La liberté a repris ses chaînes ; la pensée ses menottes ; encore une fois, grâce à la peur, tout est permis à ceux qui règnent. La ville qui était la capitale du monde, et qui n’est plus même la capitale de la France, a perdu ses citoyens ; mais elle a retrouvé ses petits crevés et ses courtisanes. Tout ce qu’elle avait de sang généreux a coulé dans ses ruisseaux et a rougi – ce n’est pas une figure – les eaux de la Seine ; et pendant huit jours et huit nuits, afin que le Paris de la révolution redevint le Paris des empires, on en a fait un immense abattoir humain !
J’ai vu ces jours de sang ; j’ai entendu pendant ces nuits horribles, le bruit des feux du peloton et des mitrailleuses. J’ai reçu de nombreux témoignages ; j’ai recueilli les aveux écrits des assassins eux-mêmes, au milieu de leur joie féroce ; et jamais le sentiment d’indignation qui s’est élevé en moi ne s’apaisera ! et tant que je vivrai, partout où je pourrai être entendue, je témoignerai contre cette incarnation monstrueuse de l’égoïsme, de l’hypocrisie et de la férocité, que l’imbécile vulgaire accepte sous le nom de parti de l’ordre, et qui derrière cette raison sociale abrite effrontément ses tripots, ses coupe-gorge et ses lupanars.
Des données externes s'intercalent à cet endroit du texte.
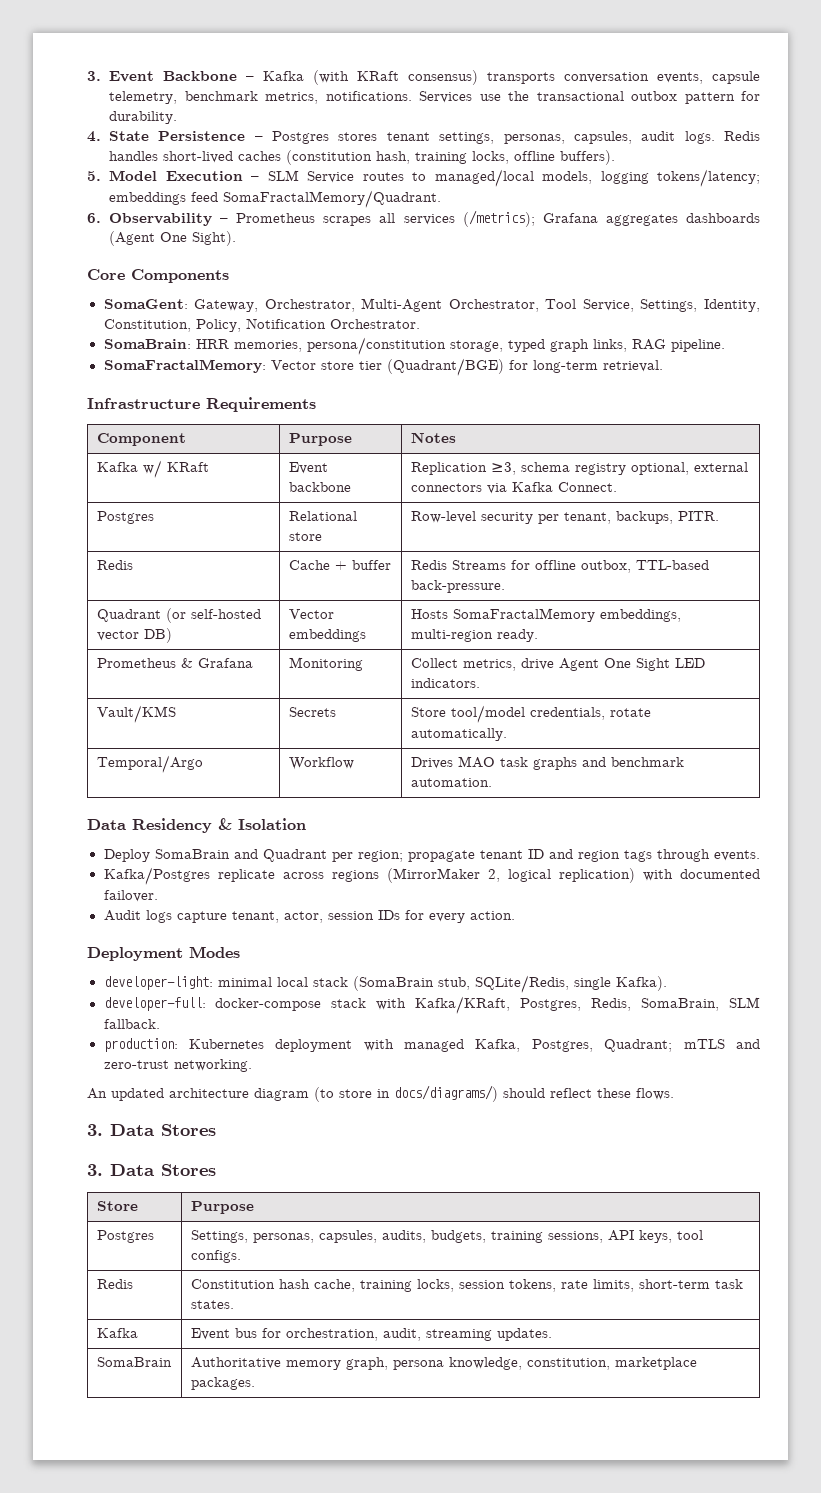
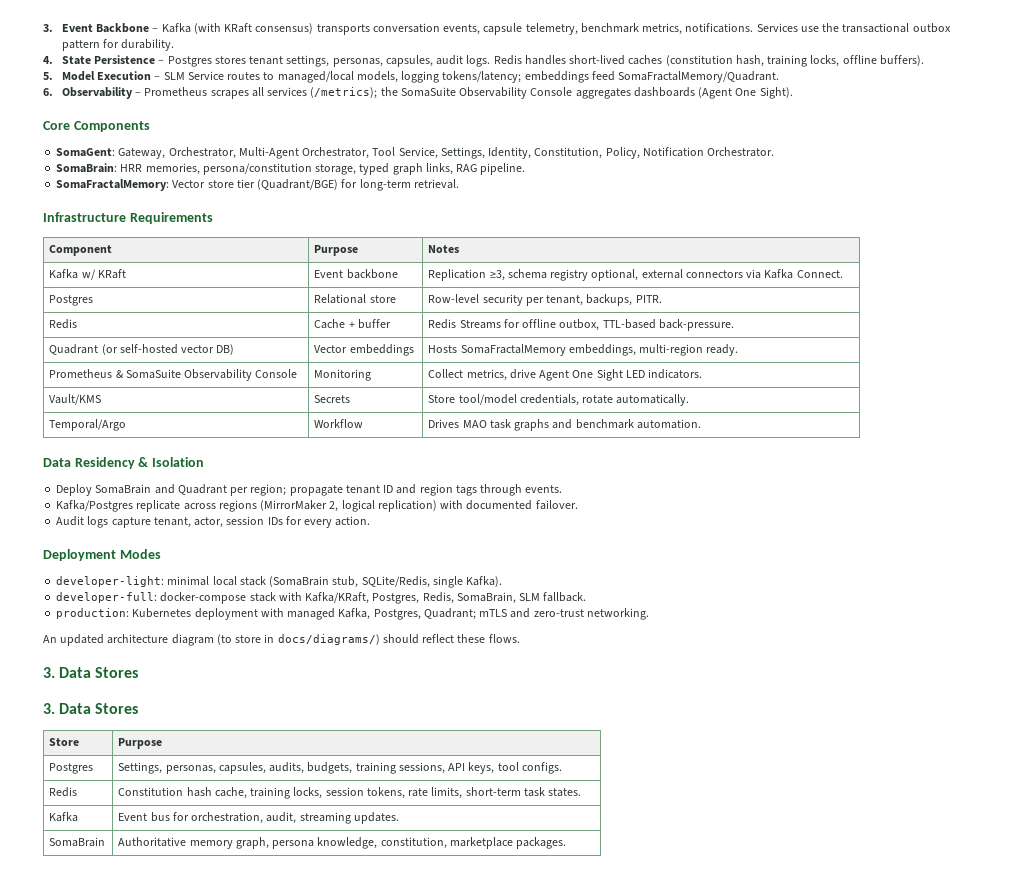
- 6. Observability – Prometheus scrapes all services (/metrics); Grafana aggregates dashboards (Agent One Sight).
+ 6. Observability – Prometheus scrapes all services (/metrics); the SomaSuite Observability Console aggregates dashboards (Agent One Sight).
- Prometheus & Grafana | Monitoring | Collect metrics, drive Agent One Sight LED indicators.
+ Prometheus & SomaSuite Observability Console | Monitoring | Collect metrics, drive Agent One Sight LED indicators.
Et l’on parle encore de 93 ! Et le spectre rouge, tout en loques, sert encore d’épouvantail à la volatile ! Qu’était cette terreur rouge du siècle dernier, la seule (car la démocratie n’en fait plus), qu’était-ce que cette crise fatale, qu’expliquent la famine et le danger, en comparaison de ces terreurs tricolores, dont la terreur de 71 est de beaucoup la plus épouvantable, et qui vont toujours croissant de rage et d’intensité ? Quel mois de 93 vaut cette semaine sanglante pendant laquelle 12 000 cadavres – ce sont leurs journaux qui le disent – jonchèrent le sol de Paris ? Les prisons suffisaient en 93 ; il leur faut aujourd’hui des plaines à Versailles et des pontons dans tous les ports. La terreur tricolore l’emporte de toute la supériorité de la mitrailleuse sur la guillotine ; de toute la distance qui sépare dans le mal, la préméditation et l’emportement. La guillotine, au moins, ne tuait qu’en plein jour et ne tranchait qu’une vie à la fois. Eux, ils ont tué huit jours et huit nuits d’abord ; puis la nuit seulement, pendant plus d’un mois encore. Deux personnes honorables, qui habitent deux points opposés des environs du Luxembourg, m’ont affirmé avoir encore entendu, dans la nuit du 6 juillet, les détonations lugubres.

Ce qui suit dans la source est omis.